Scan the data below for the string "heading". Copy every line where it appears.
[Provided material — start]
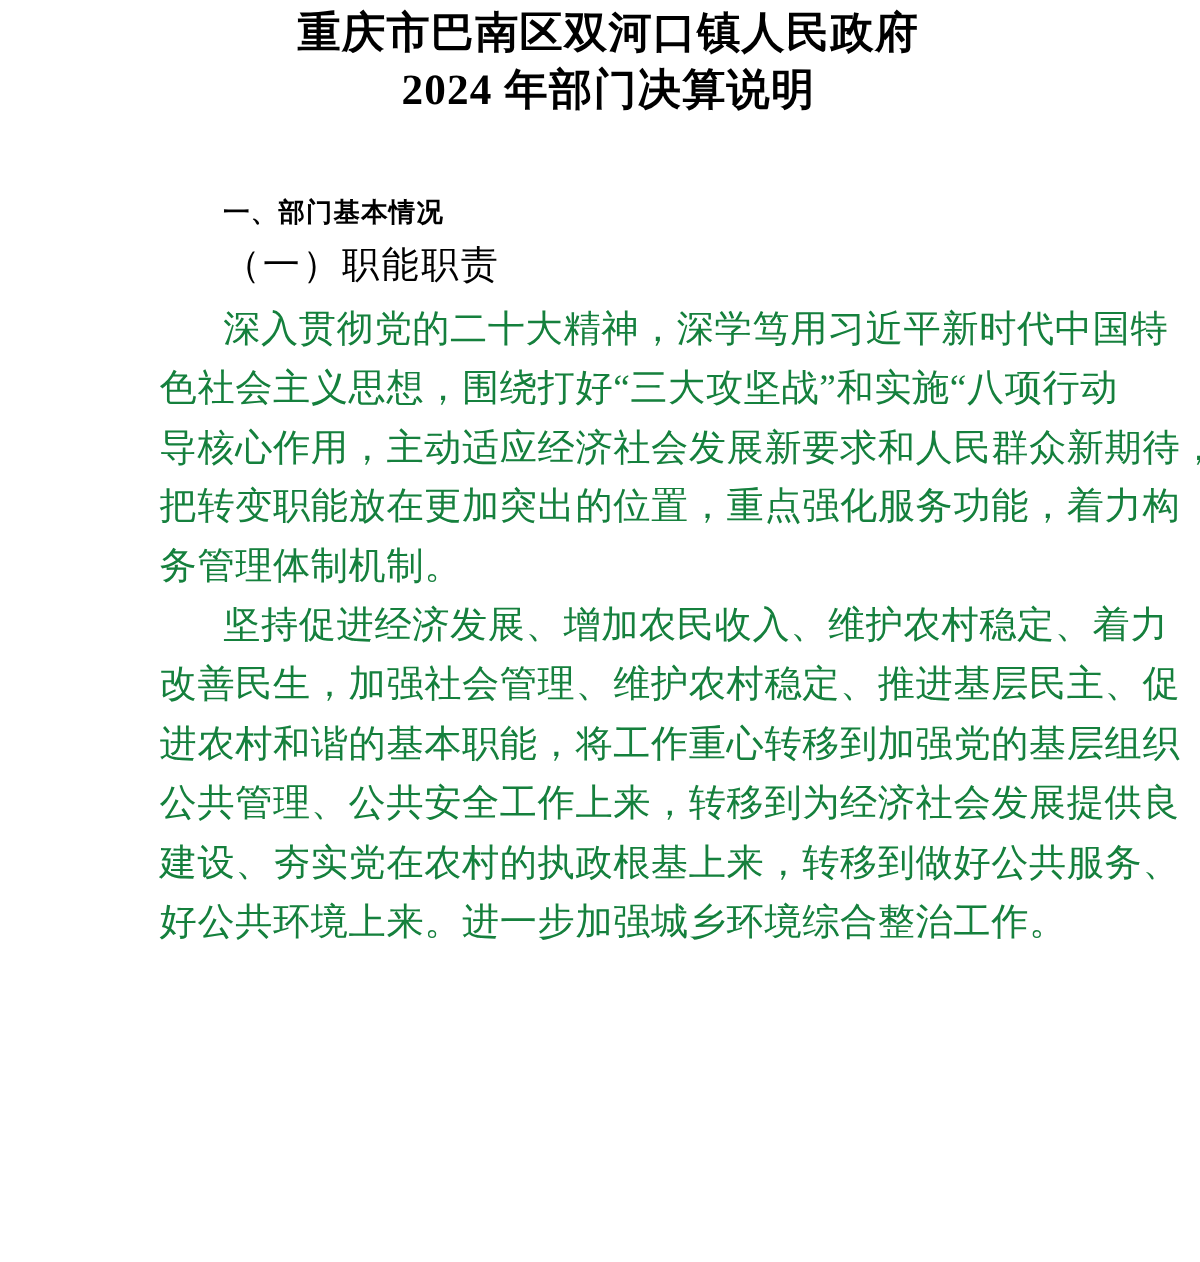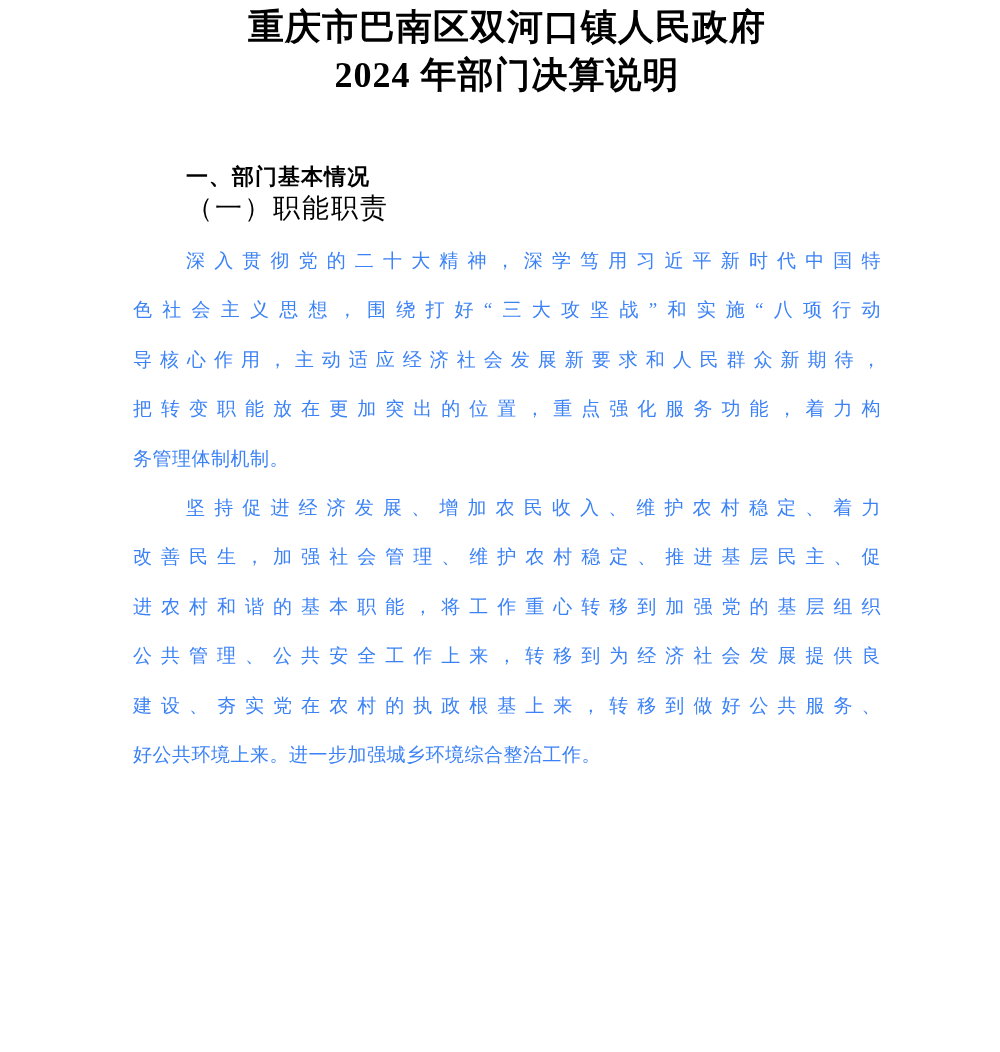--- a/index.html
+++ b/index.html
@@ -36,9 +36,10 @@
     text-indent: 53px;
   }
   .subsection-heading {
+    margin-top: 13px;
     font-family: "Liberation Serif", "DejaVu Serif", serif;
     font-weight: 400;
-    font-size: 27px;
+    font-size: 31px;
     line-height: 32px;
     letter-spacing: 2px;
     text-indent: 53px;

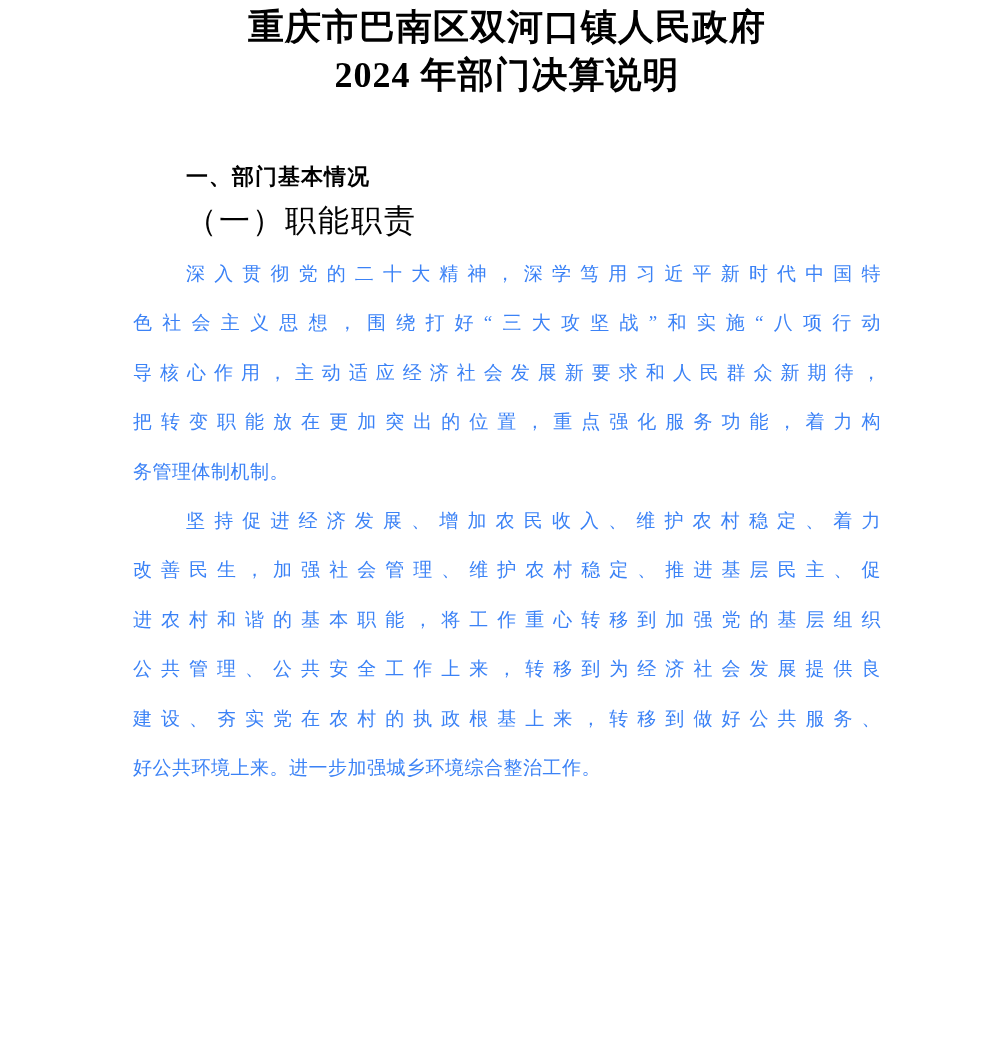--- a/index.html
+++ b/index.html
@@ -48,8 +48,8 @@
     margin-top: 12px;
     font-family: "Liberation Serif", "DejaVu Serif", serif;
     font-weight: 400;
-    font-size: 19px;
-    color: #3b82f6;
+    font-size: 31px;
+    color: #15803d;
   }
   .para { margin: 0; }
   .para-3 { margin-top: 6px; }

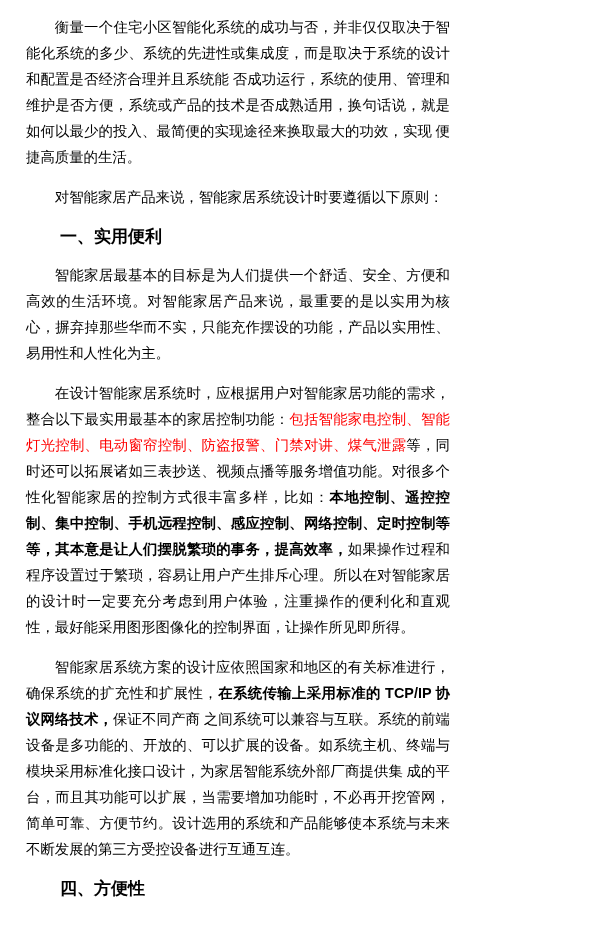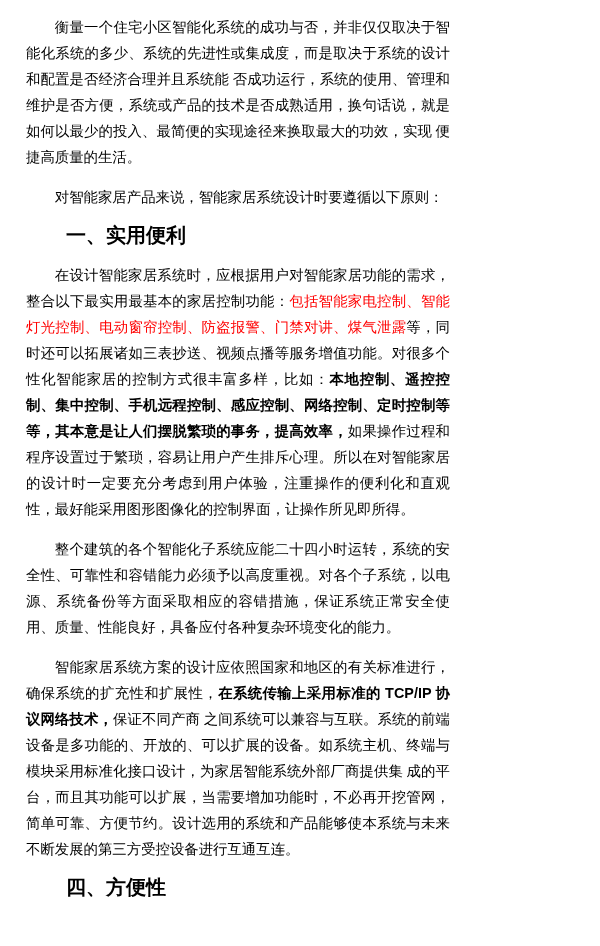--- a/index.html
+++ b/index.html
@@ -31,11 +31,11 @@
   }
   h2.heading {
     margin: 0 0 12px 0;
-    font-size: 20px;
+    font-size: 17px;
     line-height: 26px;
     font-weight: bold;
     text-indent: 2em;
-    font-family: Liberation Mono, monospace;
+    font-family: Liberation Serif, serif;
   }
   .red {
     color: #ff0000;

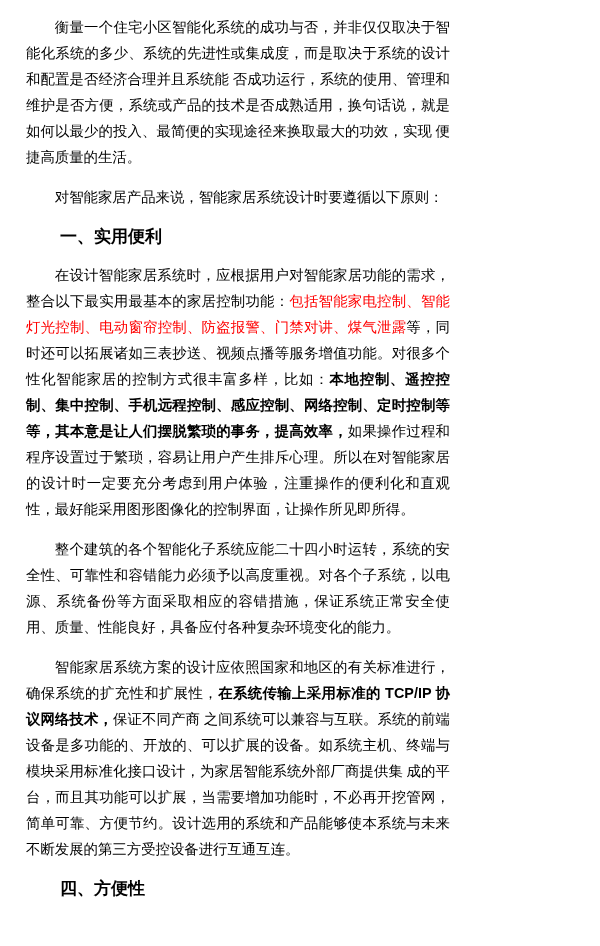--- a/index.html
+++ b/index.html
@@ -69,6 +69,9 @@
 
   <h2 class="heading">一、实用便利</h2>
 
+  <p class="para">
+    <span>智能家居最基本的目标是为人们提供一个舒适、安全、方便和高效的生活环境。对智能家居产品来说，最重要的是以实用为核心，摒弃掉那些华而不实，只能充作摆设的功能，产品以实用性、易用性和人性化为主。</span>
+  </p>
 
   <p class="para">
     <span>在设计智能家居系统时，应根据用户对智能家居功能的需求，整合以下最实用最基本的家居控制功能：</span><span class="red">包括智能家电控制、智能灯光控制、电动窗帘控制、防盗报警、门禁对讲、煤气泄露</span><span>等，同时还可以拓展诸如三表抄送、视频点播等服务增值功能。对很多个性化智能家居的控制方式很丰富多样，比如：</span><span class="bold">本地控制、遥控控制、集中控制、手机远程控制、感应控制、网络控制、定时控制等等，其本意是让人们摆脱繁琐的事务，提高效率，</span><span>如果操作过程和程序设置过于繁琐，容易让用户产生排斥心理。所以在对智能家居的设计时一定要充分考虑到用户体验，注重操作的便利化和直观 性，最好能采用图形图像化的控制界面，让操作所见即所得。</span>

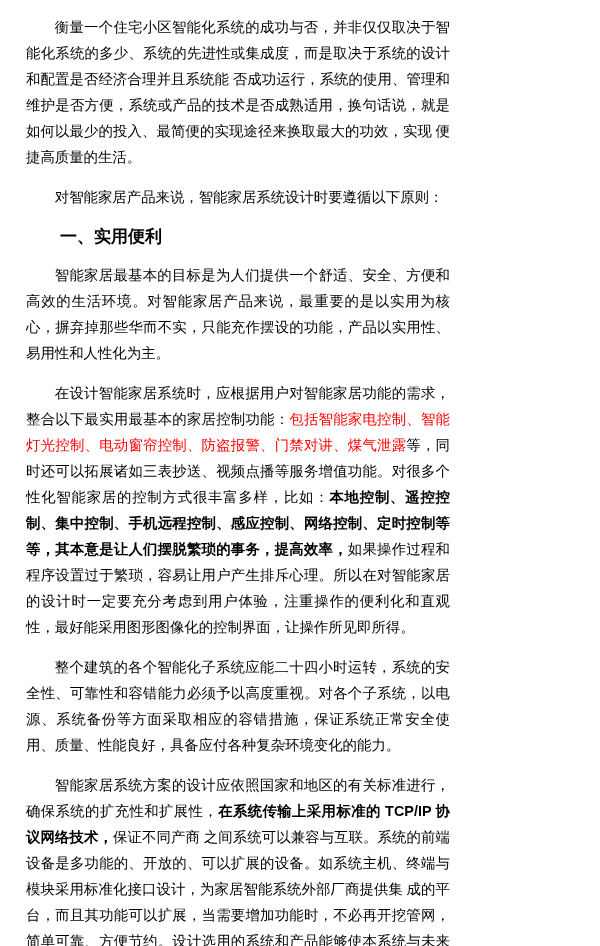--- a/index.html
+++ b/index.html
@@ -78,9 +78,6 @@
   </p>
 
 
-  <p class="para">
-    <span>整个建筑的各个智能化子系统应能二十四小时运转，系统的安全性、可靠性和容错能力必须予以高度重视。对各个子系统，以电源、系统备份等方面采取相应的容错措施，保证系统正常安全使用、质量、性能良好，具备应付各种复杂环境变化的能力。</span>
-  </p>
 
 
   <p class="para">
[Provided material — finish]
§ Solution:
   .subsection-heading {
   h2.heading {
   <h2 class="heading">一、实用便利</h2>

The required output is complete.